PROBLEM DETAILS: Pictures stay out of the copy; set down each line of the listing below exactly.
########
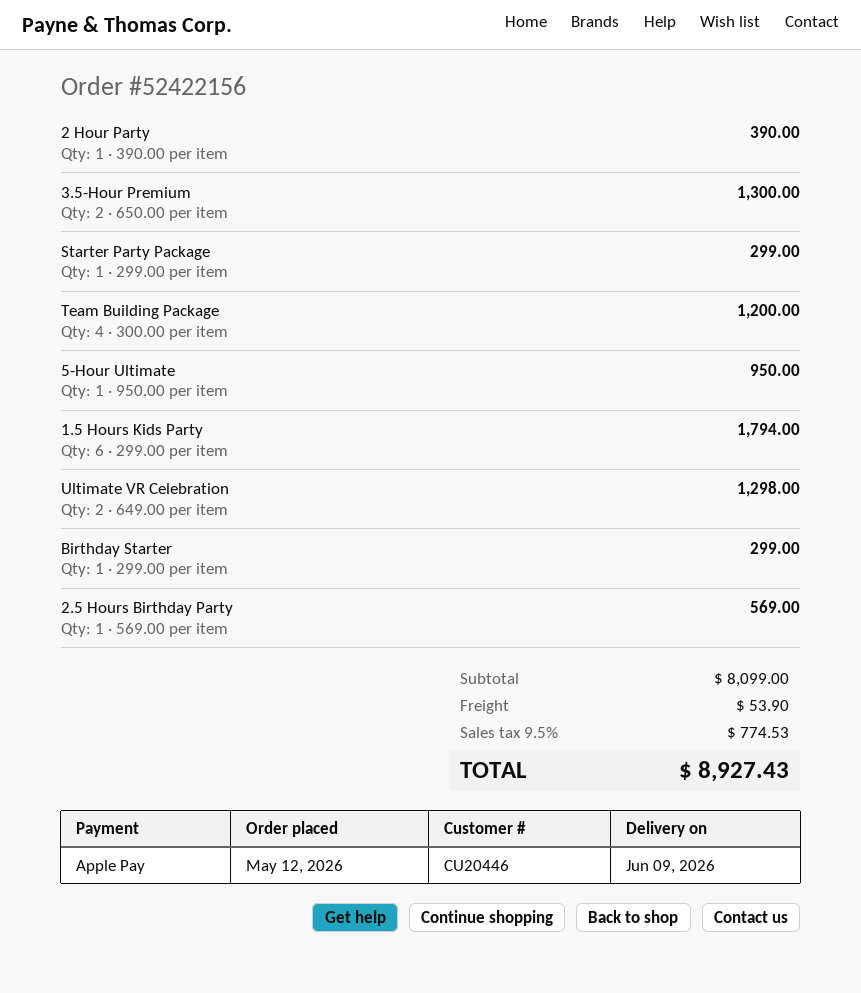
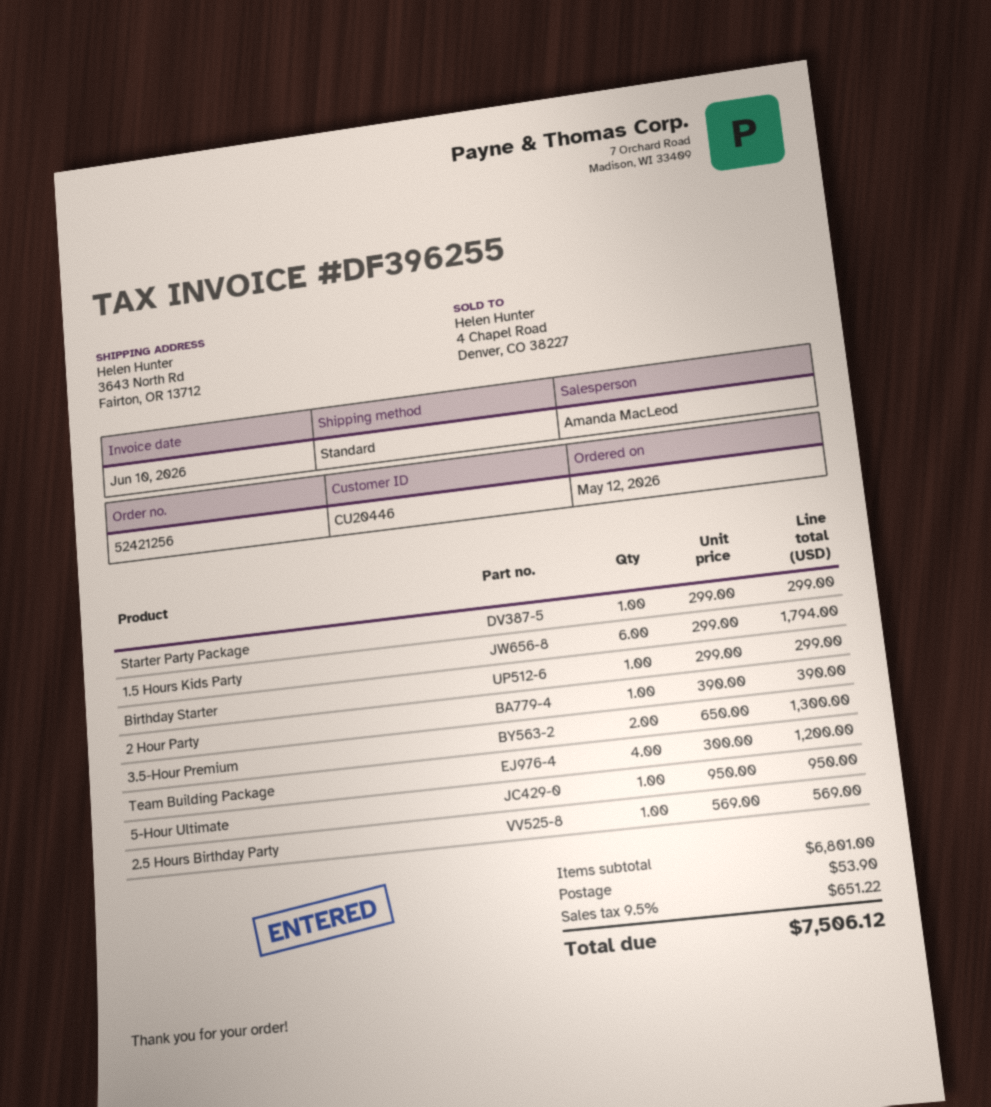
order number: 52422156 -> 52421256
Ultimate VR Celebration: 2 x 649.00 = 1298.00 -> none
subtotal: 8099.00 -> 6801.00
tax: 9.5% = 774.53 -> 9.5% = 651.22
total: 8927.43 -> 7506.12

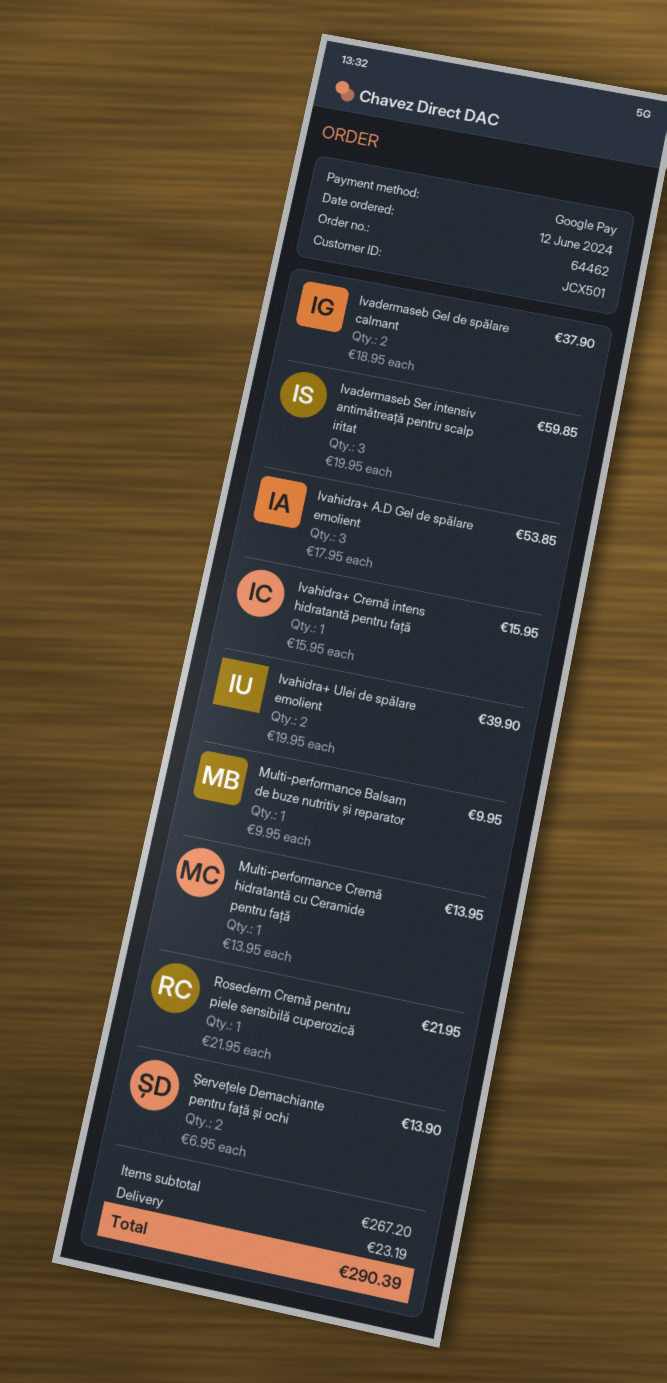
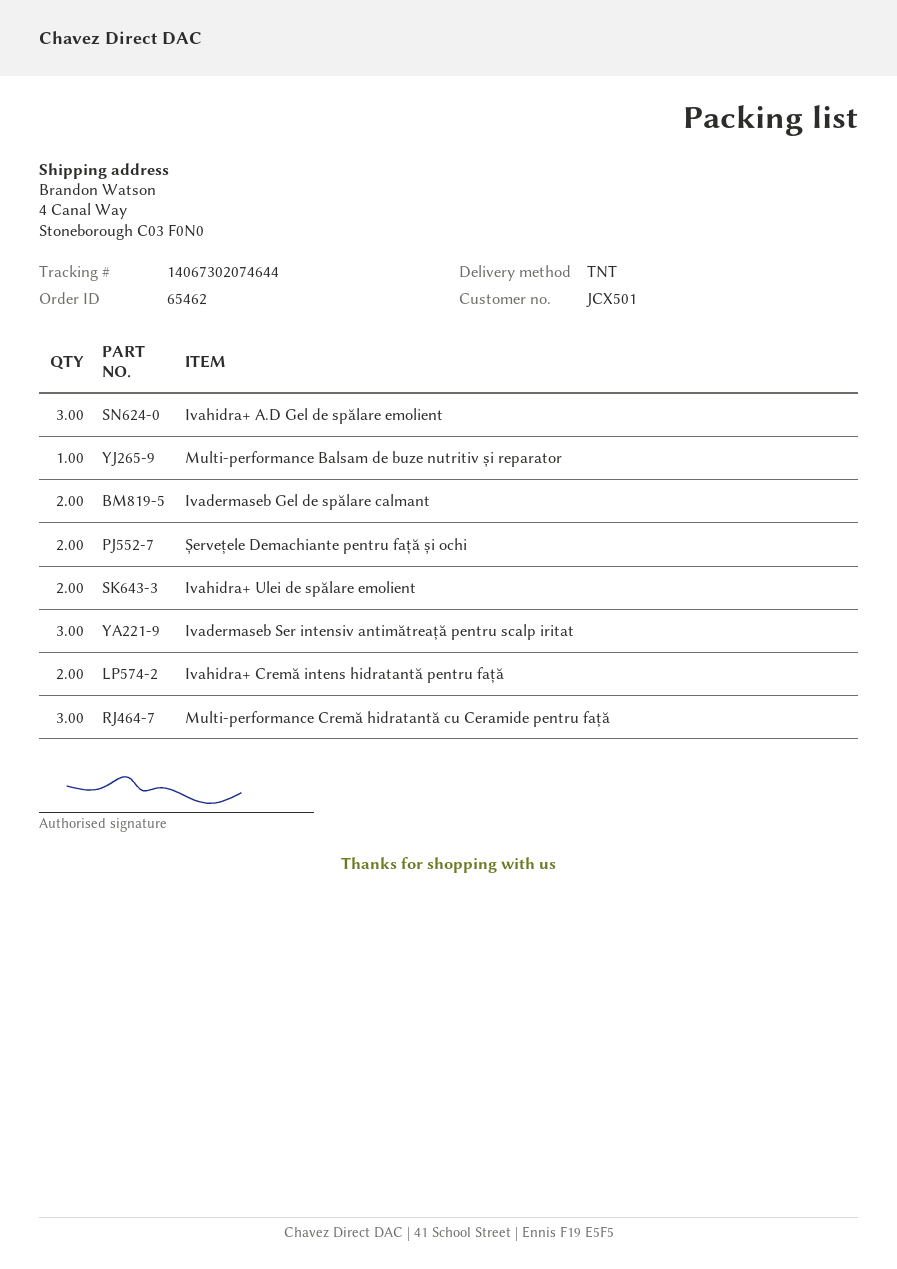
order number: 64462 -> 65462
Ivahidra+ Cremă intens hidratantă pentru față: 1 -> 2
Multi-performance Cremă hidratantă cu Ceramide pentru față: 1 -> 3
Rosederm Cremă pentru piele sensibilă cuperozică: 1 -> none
########
RESULT FOR THIS TASK:
order number: 52422156 -> 52421256
Ultimate VR Celebration: 2 x 649.00 = 1298.00 -> none
subtotal: 8099.00 -> 6801.00
tax: 9.5% = 774.53 -> 9.5% = 651.22
total: 8927.43 -> 7506.12

order number: 64462 -> 65462
Ivahidra+ Cremă intens hidratantă pentru față: 1 -> 2
Multi-performance Cremă hidratantă cu Ceramide pentru față: 1 -> 3
Rosederm Cremă pentru piele sensibilă cuperozică: 1 -> none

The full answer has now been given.